The 79-year-old is scheduled to be executed on June 25. The U.S. Supreme Court will discuss on June 18 whether to grant Jordan an emergency stay of execution, and the Mississippi Southern District of U.S. District Court is expected to rule on whether to halt the execution at least temporarily as the court considers Jordan's objections to the state's three-drug method.
Jordan has been on death row in Mississippi since 1977 for the kidnapping and murder of Edwina Marter, a Gulfport bank executive's wife. He also tried to collect a ransom after Marter was already dead.
In the video, Jordan talks about his childhood and military service, saying he was a model citizen until he returned from Vietnam after serving three tours there during the war.
He believes and experts shared in the video that Jordan likely suffered post-traumatic stress disorder from his time in Vietnam at the time he killed Marter.
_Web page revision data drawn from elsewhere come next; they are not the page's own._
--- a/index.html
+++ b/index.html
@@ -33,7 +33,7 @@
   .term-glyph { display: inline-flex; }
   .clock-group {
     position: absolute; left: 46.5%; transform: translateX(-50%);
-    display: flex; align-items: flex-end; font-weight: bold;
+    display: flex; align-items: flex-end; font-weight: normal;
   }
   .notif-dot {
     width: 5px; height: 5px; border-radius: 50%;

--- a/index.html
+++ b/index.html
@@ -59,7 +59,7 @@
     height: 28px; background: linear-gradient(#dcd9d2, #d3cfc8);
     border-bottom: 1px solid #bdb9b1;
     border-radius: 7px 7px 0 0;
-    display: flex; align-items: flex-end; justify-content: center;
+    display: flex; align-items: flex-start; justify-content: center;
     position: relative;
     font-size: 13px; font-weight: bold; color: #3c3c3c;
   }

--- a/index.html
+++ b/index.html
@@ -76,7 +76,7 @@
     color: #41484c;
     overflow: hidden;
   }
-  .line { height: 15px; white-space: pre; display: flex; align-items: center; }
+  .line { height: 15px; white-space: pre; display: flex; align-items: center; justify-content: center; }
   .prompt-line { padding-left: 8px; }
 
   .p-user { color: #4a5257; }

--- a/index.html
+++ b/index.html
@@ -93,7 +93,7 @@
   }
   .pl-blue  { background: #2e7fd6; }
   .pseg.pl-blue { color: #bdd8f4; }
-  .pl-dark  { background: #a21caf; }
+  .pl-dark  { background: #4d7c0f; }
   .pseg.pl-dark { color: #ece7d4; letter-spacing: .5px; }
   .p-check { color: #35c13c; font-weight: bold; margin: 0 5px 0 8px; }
Jordan's brother Houston Jordan and sister Nordeen Jones talk about their older brother "Gerald" as a kind person and a role model for his younger siblings.
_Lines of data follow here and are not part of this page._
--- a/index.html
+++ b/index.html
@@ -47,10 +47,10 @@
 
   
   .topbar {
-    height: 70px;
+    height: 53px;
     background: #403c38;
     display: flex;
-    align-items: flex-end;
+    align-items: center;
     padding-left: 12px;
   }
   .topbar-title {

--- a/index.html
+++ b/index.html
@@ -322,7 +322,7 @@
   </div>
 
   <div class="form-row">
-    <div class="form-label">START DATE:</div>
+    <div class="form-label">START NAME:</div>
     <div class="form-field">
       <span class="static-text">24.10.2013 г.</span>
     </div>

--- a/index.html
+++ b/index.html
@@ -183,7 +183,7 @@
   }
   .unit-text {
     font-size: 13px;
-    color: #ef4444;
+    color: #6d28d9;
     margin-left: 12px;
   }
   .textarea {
The Jordans, they said, were a God-fearing family and spent a lot of time at church.
"From the time we were small up, we went to church every Sunday morning, Sunday night and Wednesday night," Houston Jordan said. "We were quite active in the church."
Others, including former schoolmates, ministers and a retired corrections officer, talk about Richard Jordan's willingness to help others.
In the video, Richard Jordan is not asking the state to set him free. He admits his crime was wrong and has apologized for what he did. He is asking the state to commute his sentence to life in prison without the possibility of parole.
Jordan's attorneys said at a hearing held Saturday at the Thad Cochran Federal Courthouse in Jackson that the state's preferred method of execution is tantamount to cruel and unusual punishment, which is unconstitutional under the Eighth Amendment.
Jordan also contends the execution method violates the Fourteenth Amendment, which speaks to due process and equal protection under the law.
U.S. District Judge Henry Wingate asked the state and Jordan if they would be amenable to halting the execution if Jordan is deemed conscious after the first drug is administered and before the second has begun so the federal court could decide what should happen next, since it is not clear in Mississippi code what should happen if the first drug, a sedative, fails.
Mississippi Attorney General Lynn Fitch replied on Monday that there is a protocol. If the first consciousness test fails, Department of Corrections Commissioner Burl Cain can restart the process. If it fails a second time, the process would be halted until the state could decide what to do next.
Wingate has not yet ruled on the matter.